Start of Block

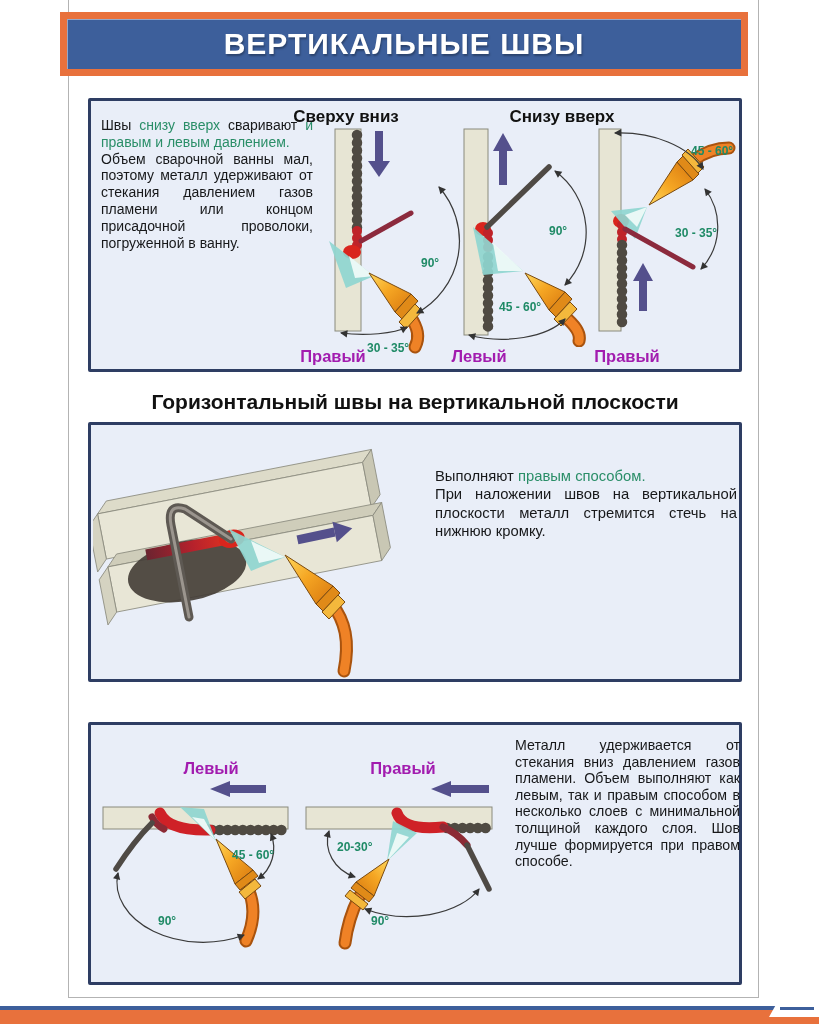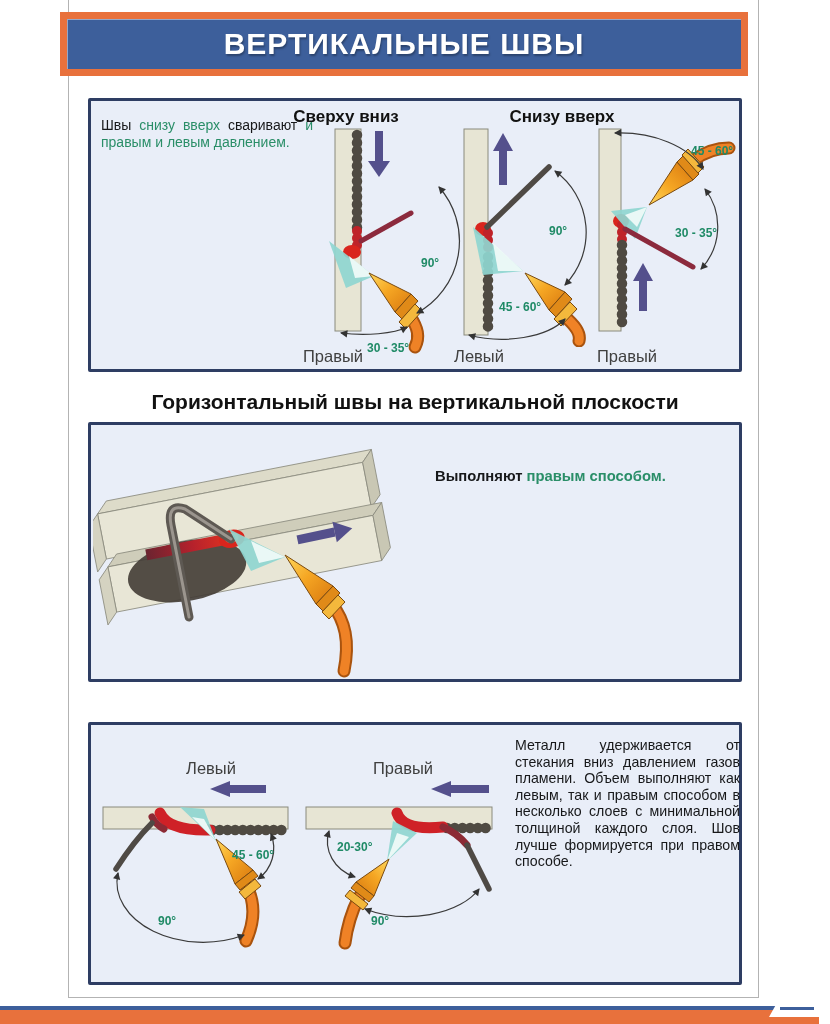"Объем сварочной ванны мал, поэтому" p { html: none -> <p>Объем сварочной ванны мал, поэтому металл удерживают от стекания давлением газов пламени или концом присадочной проволоки, погруженной в ванну.</p> }
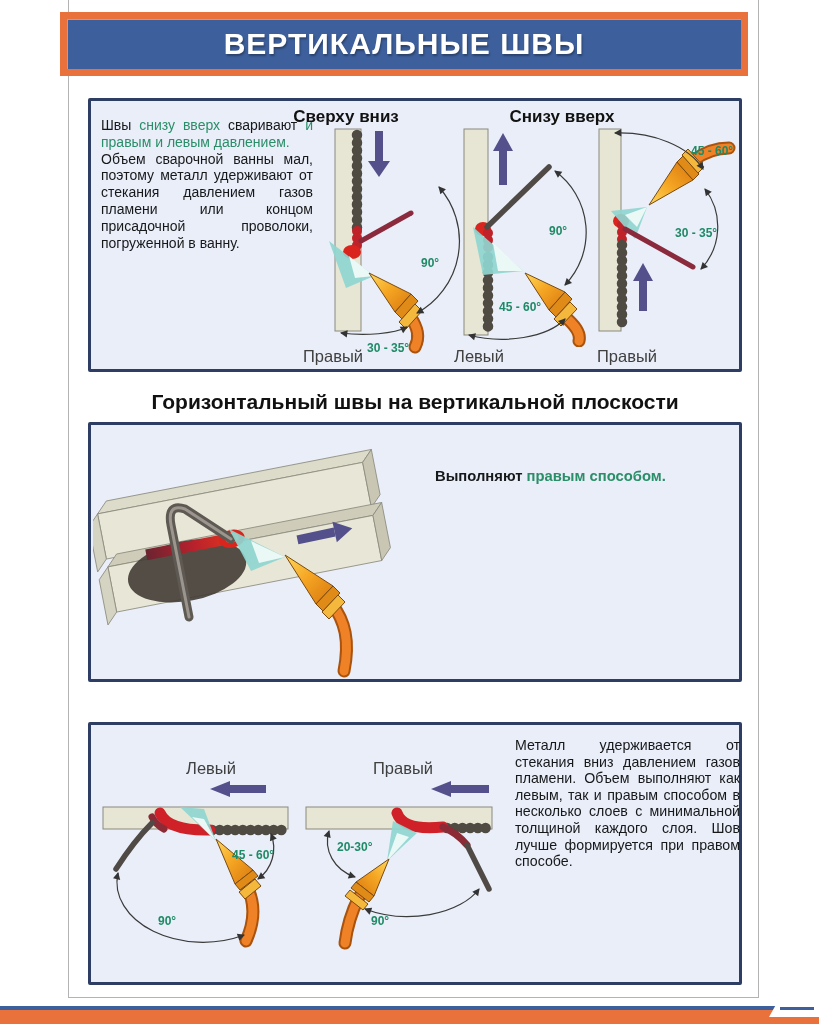"Правый" .dlabel { color: #404040 -> #a21caf; font-weight: normal -> bold }
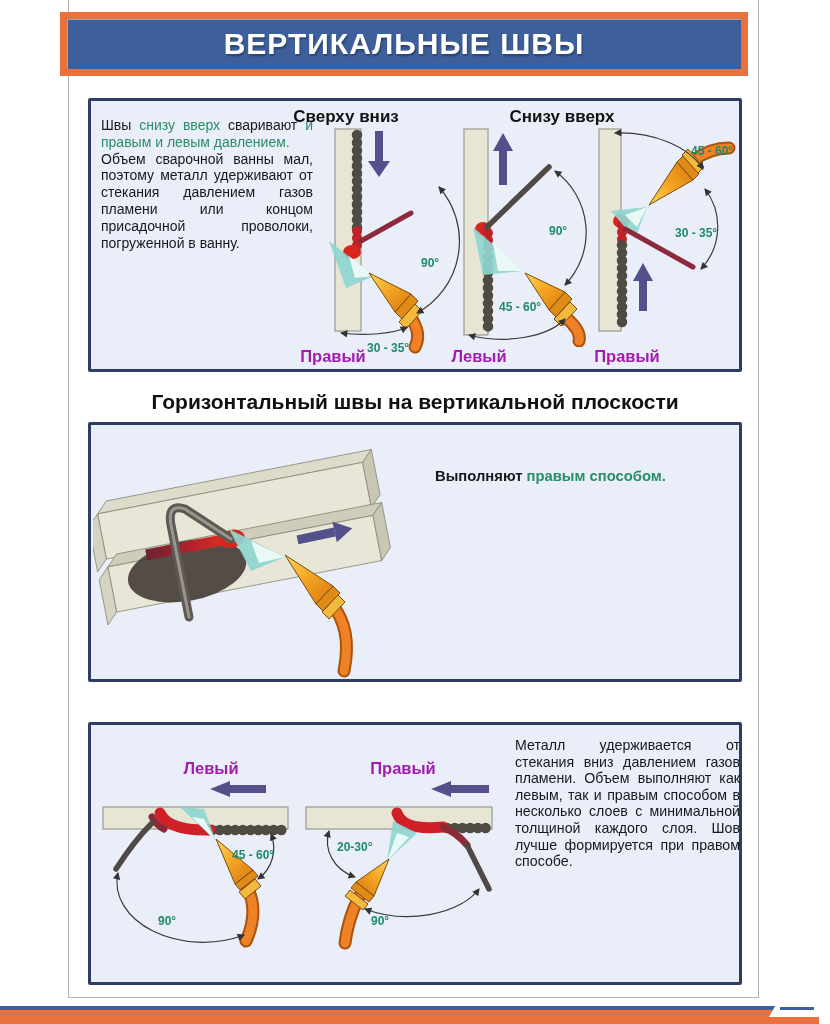"Выполняют правым способом." .t-mid { font-weight: bold -> none }
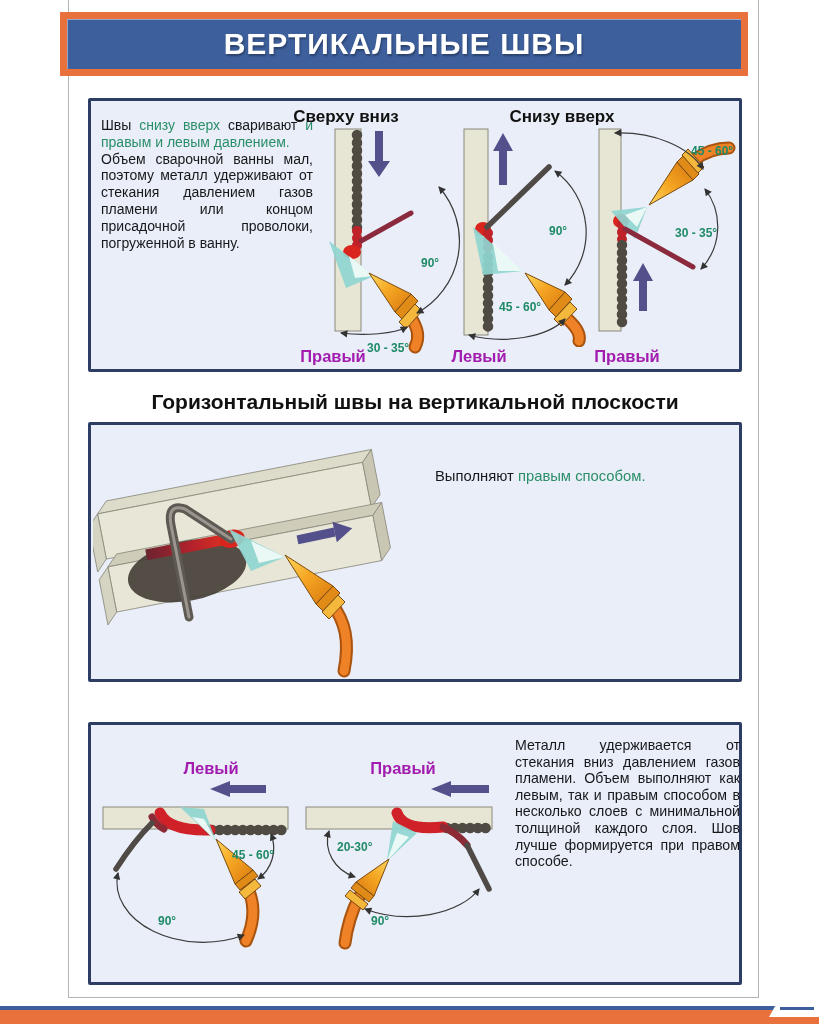"При наложении швов на вертикальной" p { html: none -> <p>При наложении швов на вертикальной плоскости металл стремится стечь на нижнюю кромку.</p> }
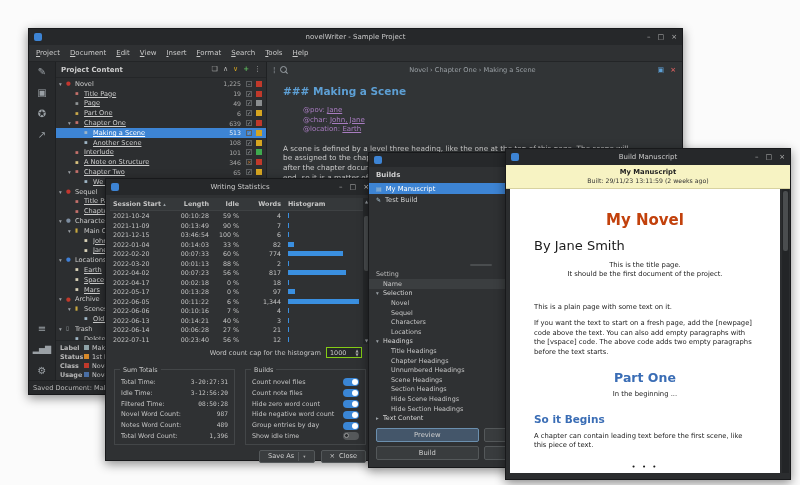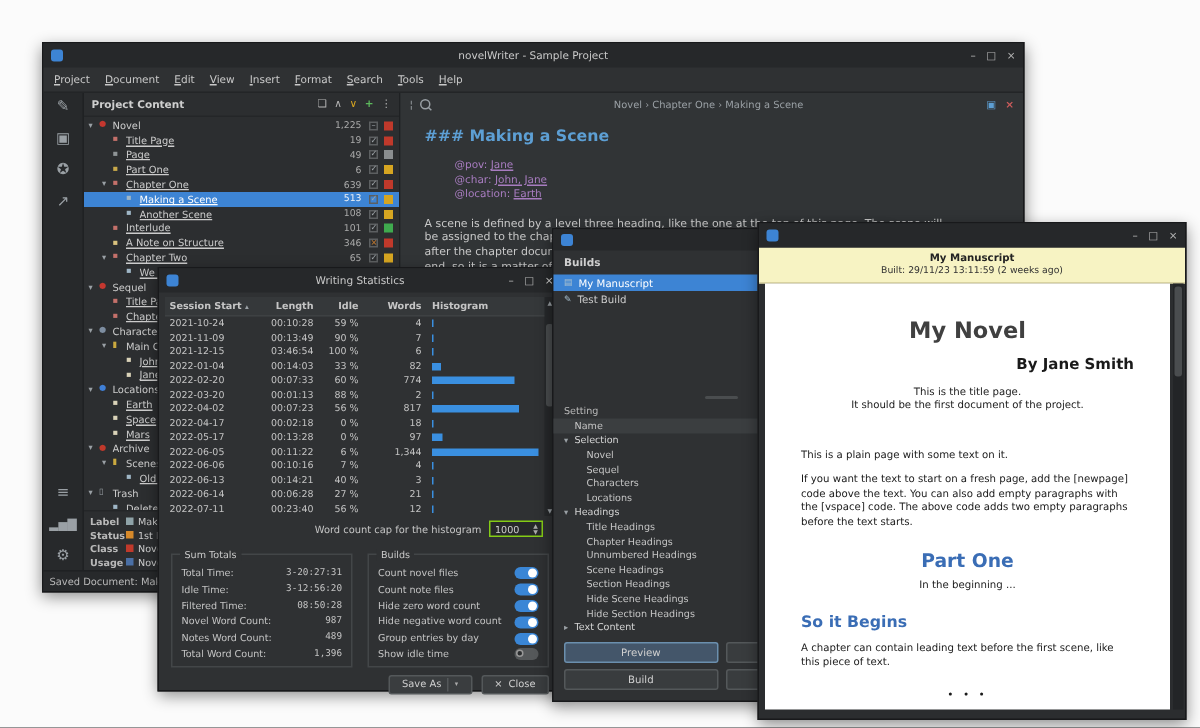"Build Manuscript" span.tb-title { html: none -> <span>Build Manuscript</span> }
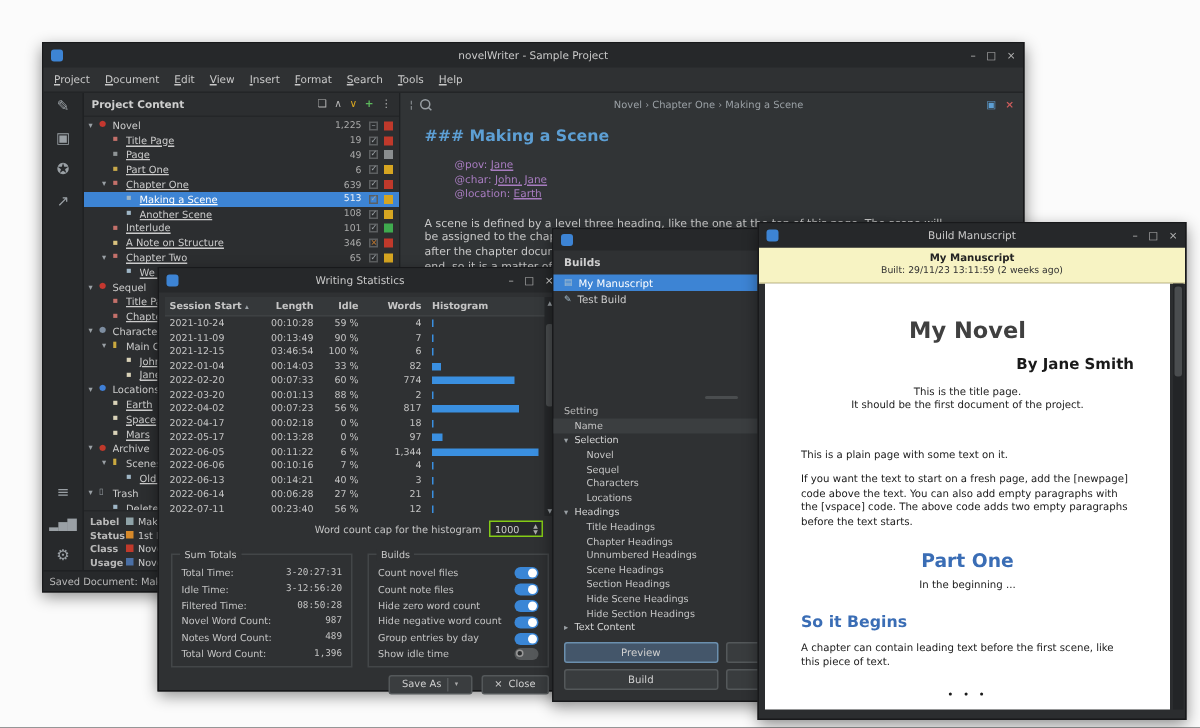"My Novel" .d-t1 { color: #404040 -> #c2410c }
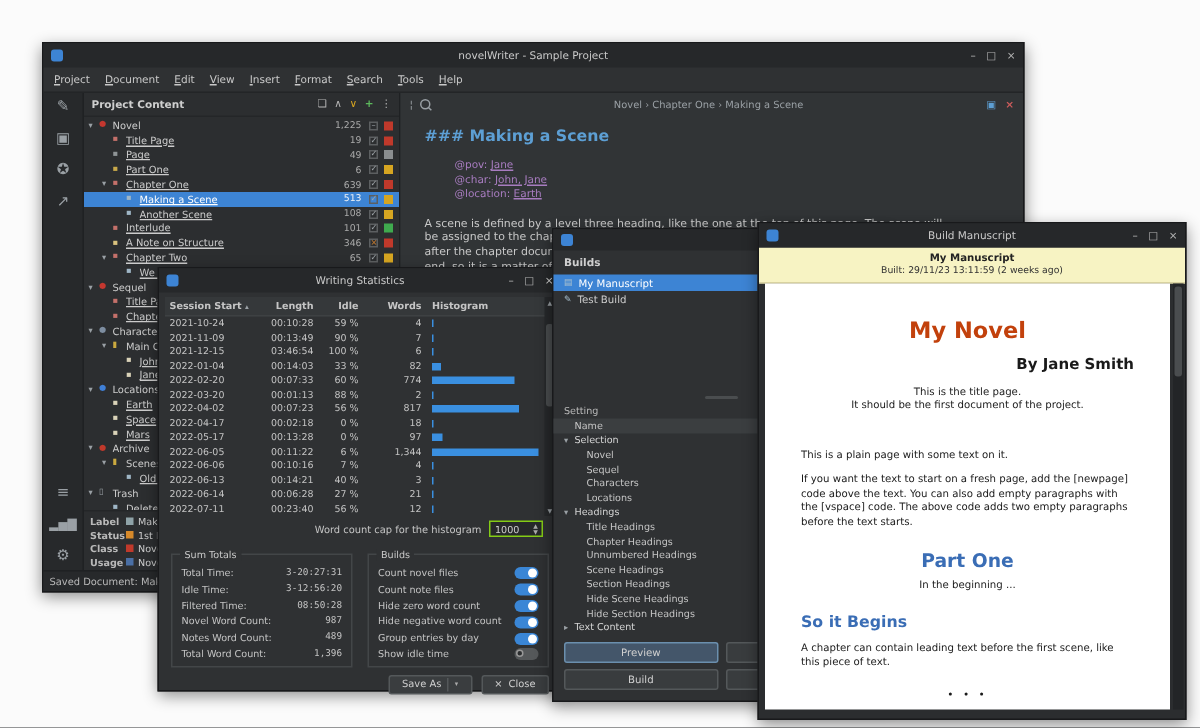"By Jane Smith" .d-byline { font-size: 10px -> 13px; font-weight: bold -> normal; text-align: right -> left }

End of Block

> Task details:
Exactly what appears in the records above must be returned, apart from the pictures.

> Task answer:
"Объем сварочной ванны мал, поэтому" p { html: none -> <p>Объем сварочной ванны мал, поэтому металл удерживают от стекания давлением газов пламени или концом присадочной проволоки, погруженной в ванну.</p> }
"Правый" .dlabel { color: #404040 -> #a21caf; font-weight: normal -> bold }
"Выполняют правым способом." .t-mid { font-weight: bold -> none }
"При наложении швов на вертикальной" p { html: none -> <p>При наложении швов на вертикальной плоскости металл стремится стечь на нижнюю кромку.</p> }
"Build Manuscript" span.tb-title { html: none -> <span>Build Manuscript</span> }
"My Novel" .d-t1 { color: #404040 -> #c2410c }
"By Jane Smith" .d-byline { font-size: 10px -> 13px; font-weight: bold -> normal; text-align: right -> left }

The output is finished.